§ Version comparison data
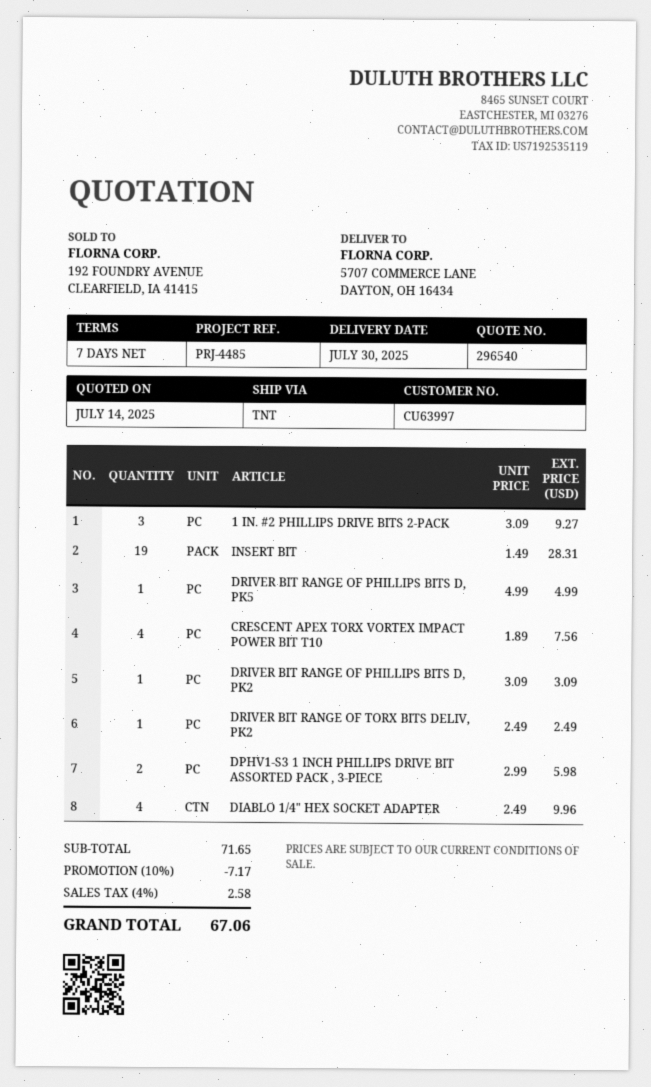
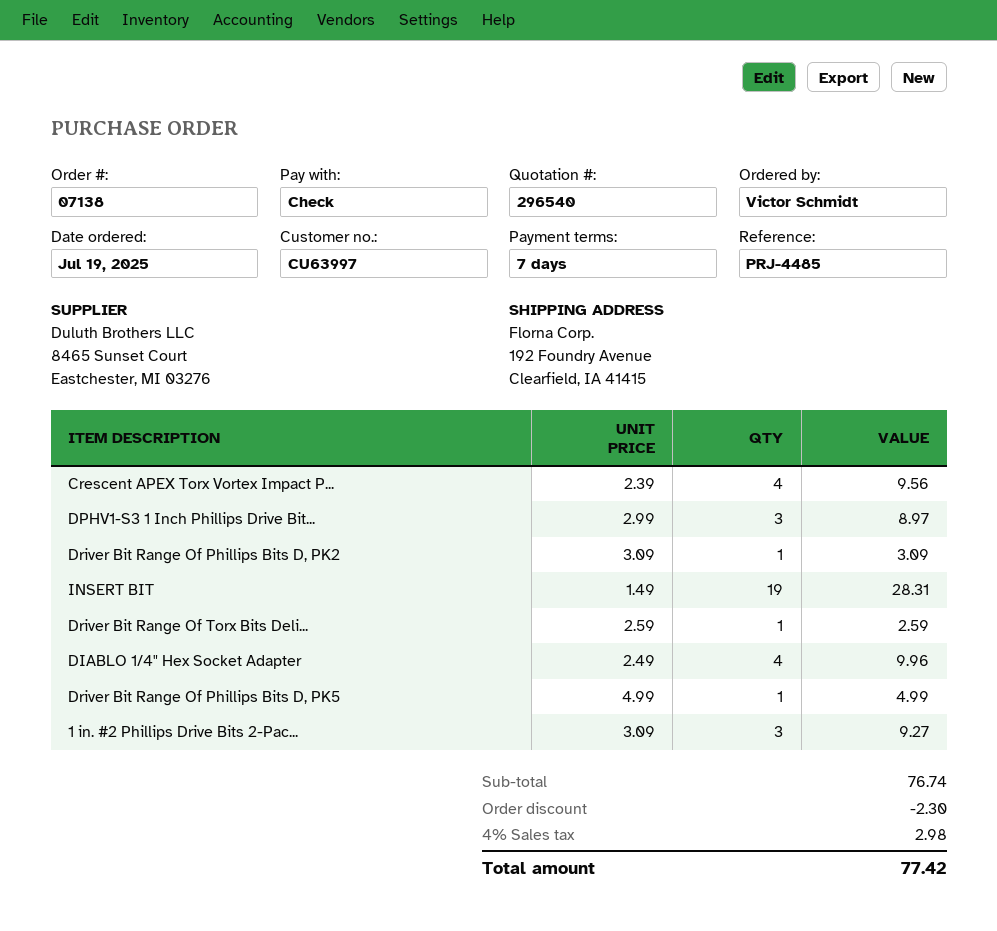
ship to: 5707 COMMERCE LANE, DAYTON, OH 16434 -> 192 Foundry Avenue, Clearfield, IA 41415
CRESCENT APEX TORX VORTEX IMPACT POWER BIT T10: 4 x 1.89 = 7.56 -> 4 x 2.39 = 9.56
DRIVER BIT RANGE OF TORX BITS DELIV, PK2: 1 x 2.49 = 2.49 -> 1 x 2.59 = 2.59
DPHV1-S3 1 INCH PHILLIPS DRIVE BIT ASSORTED PACK , 3-PIECE: 2 x 2.99 = 5.98 -> 3 x 2.99 = 8.97
subtotal: 71.65 -> 76.74
discount: 7.17 -> 2.30
tax: 4% = 2.58 -> 4% = 2.98
total: 67.06 -> 77.42

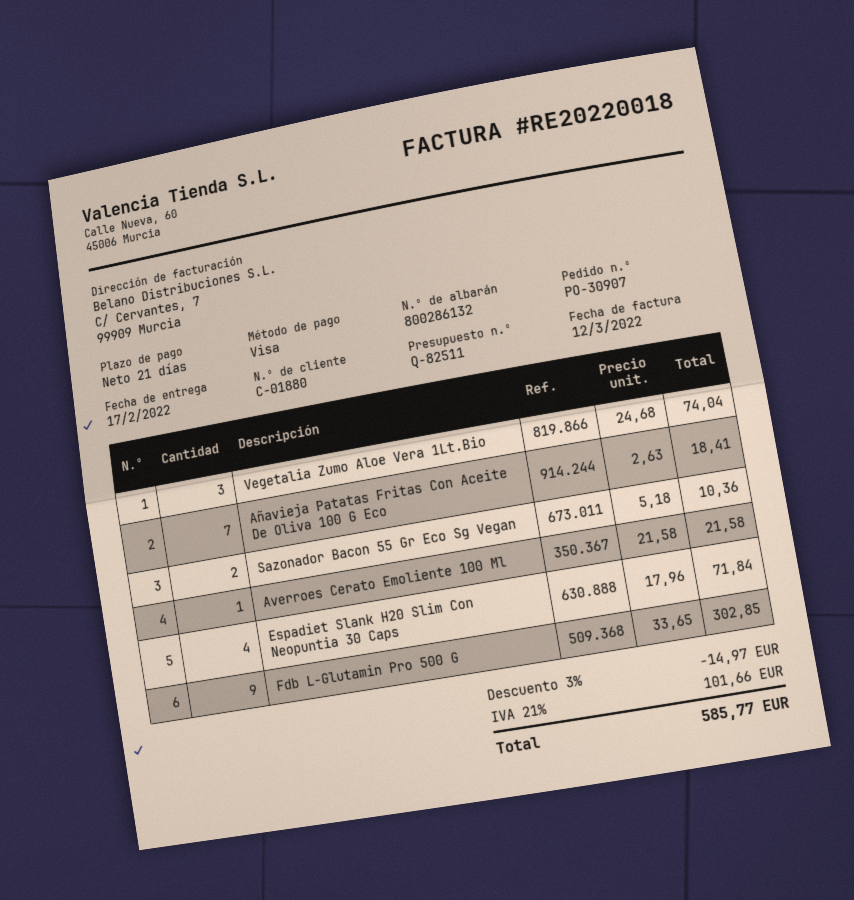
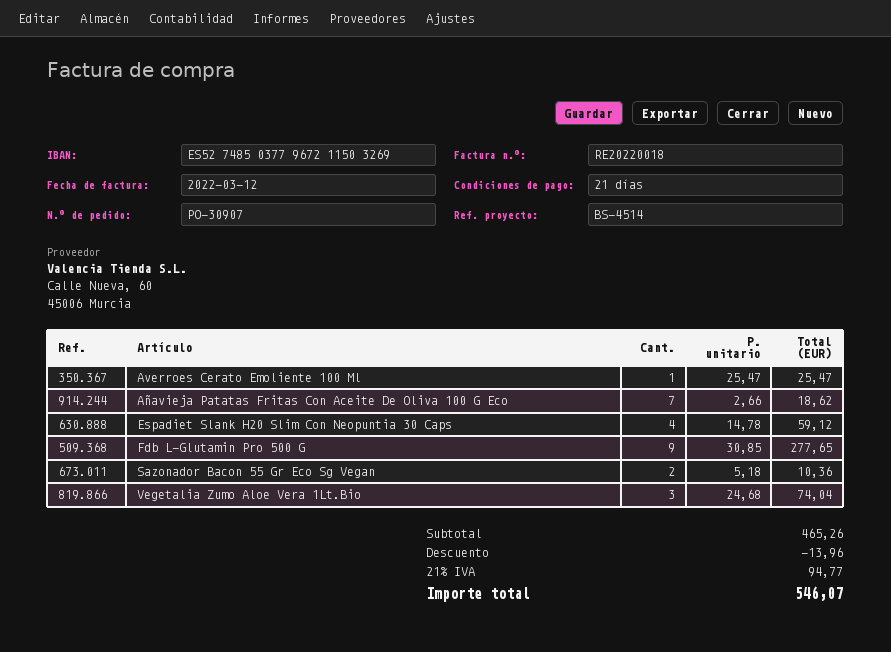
Añavieja Patatas Fritas Con Aceite De Oliva 100 G Eco: 7 x 2.63 = 18.41 -> 7 x 2.66 = 18.62
Averroes Cerato Emoliente 100 Ml: 1 x 21.58 = 21.58 -> 1 x 25.47 = 25.47
Espadiet Slank H20 Slim Con Neopuntia 30 Caps: 4 x 17.96 = 71.84 -> 4 x 14.78 = 59.12
Fdb L-Glutamin Pro 500 G: 9 x 33.65 = 302.85 -> 9 x 30.85 = 277.65
discount: 14.97 -> 13.96
tax: 21% = 101.66 -> 21% = 94.77
total: 585.77 -> 546.07

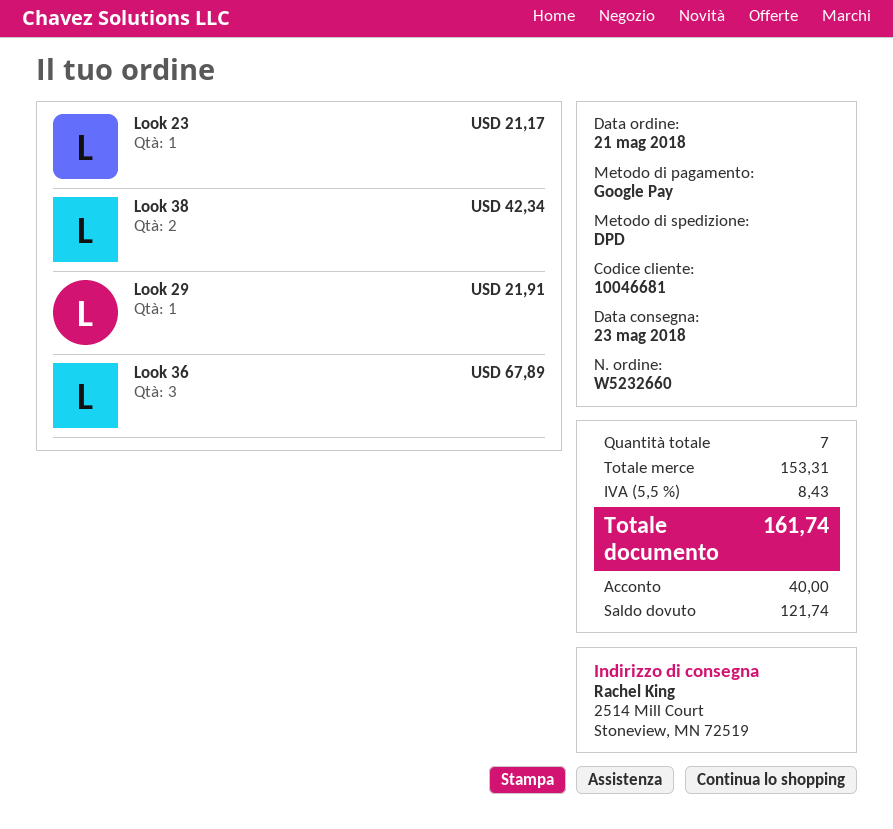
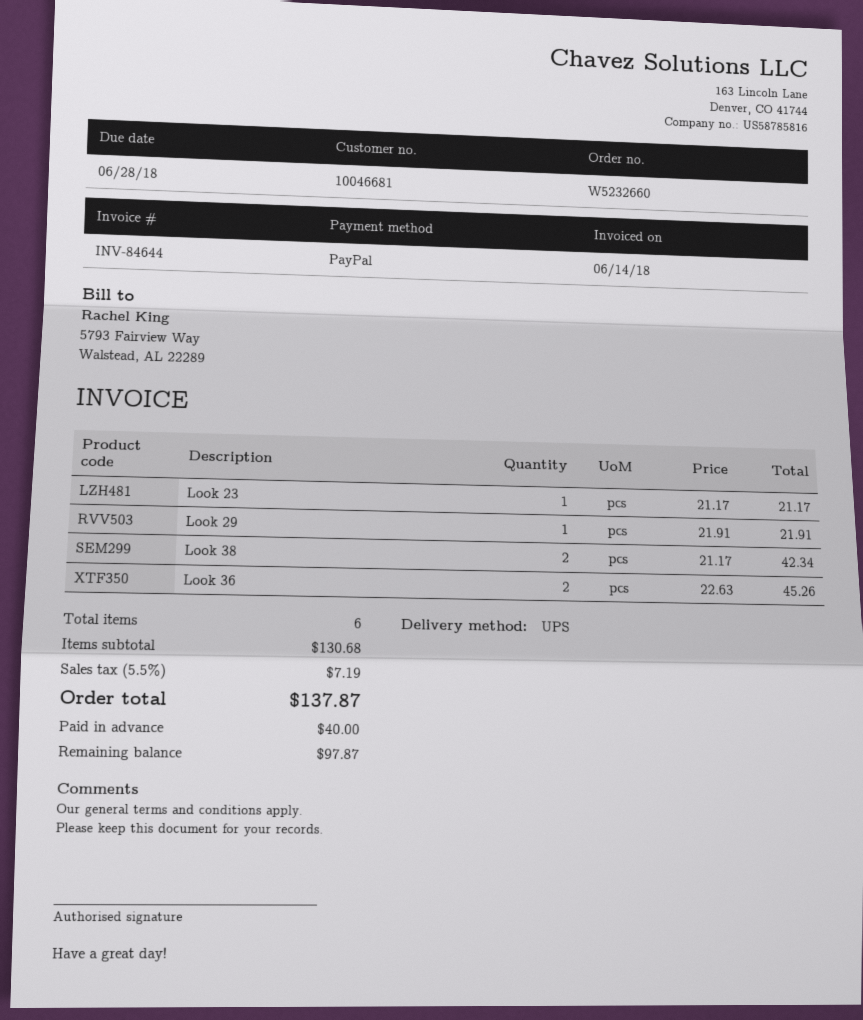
payment method: Google Pay -> PayPal
shipping method: DPD -> UPS
Look 36: 3 for 67.89 -> 2 for 45.26
total quantity: 7 -> 6
subtotal: 153.31 -> 130.68
tax: 5.5% = 8.43 -> 5.5% = 7.19
total: 161.74 -> 137.87
balance: 121.74 -> 97.87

§ WORK TO COMPLETE
The entries above are to be retyped exactly, with each picture left out.

§ SOLUTION FOR THIS TASK
ship to: 5707 COMMERCE LANE, DAYTON, OH 16434 -> 192 Foundry Avenue, Clearfield, IA 41415
CRESCENT APEX TORX VORTEX IMPACT POWER BIT T10: 4 x 1.89 = 7.56 -> 4 x 2.39 = 9.56
DRIVER BIT RANGE OF TORX BITS DELIV, PK2: 1 x 2.49 = 2.49 -> 1 x 2.59 = 2.59
DPHV1-S3 1 INCH PHILLIPS DRIVE BIT ASSORTED PACK , 3-PIECE: 2 x 2.99 = 5.98 -> 3 x 2.99 = 8.97
subtotal: 71.65 -> 76.74
discount: 7.17 -> 2.30
tax: 4% = 2.58 -> 4% = 2.98
total: 67.06 -> 77.42

Añavieja Patatas Fritas Con Aceite De Oliva 100 G Eco: 7 x 2.63 = 18.41 -> 7 x 2.66 = 18.62
Averroes Cerato Emoliente 100 Ml: 1 x 21.58 = 21.58 -> 1 x 25.47 = 25.47
Espadiet Slank H20 Slim Con Neopuntia 30 Caps: 4 x 17.96 = 71.84 -> 4 x 14.78 = 59.12
Fdb L-Glutamin Pro 500 G: 9 x 33.65 = 302.85 -> 9 x 30.85 = 277.65
discount: 14.97 -> 13.96
tax: 21% = 101.66 -> 21% = 94.77
total: 585.77 -> 546.07

payment method: Google Pay -> PayPal
shipping method: DPD -> UPS
Look 36: 3 for 67.89 -> 2 for 45.26
total quantity: 7 -> 6
subtotal: 153.31 -> 130.68
tax: 5.5% = 8.43 -> 5.5% = 7.19
total: 161.74 -> 137.87
balance: 121.74 -> 97.87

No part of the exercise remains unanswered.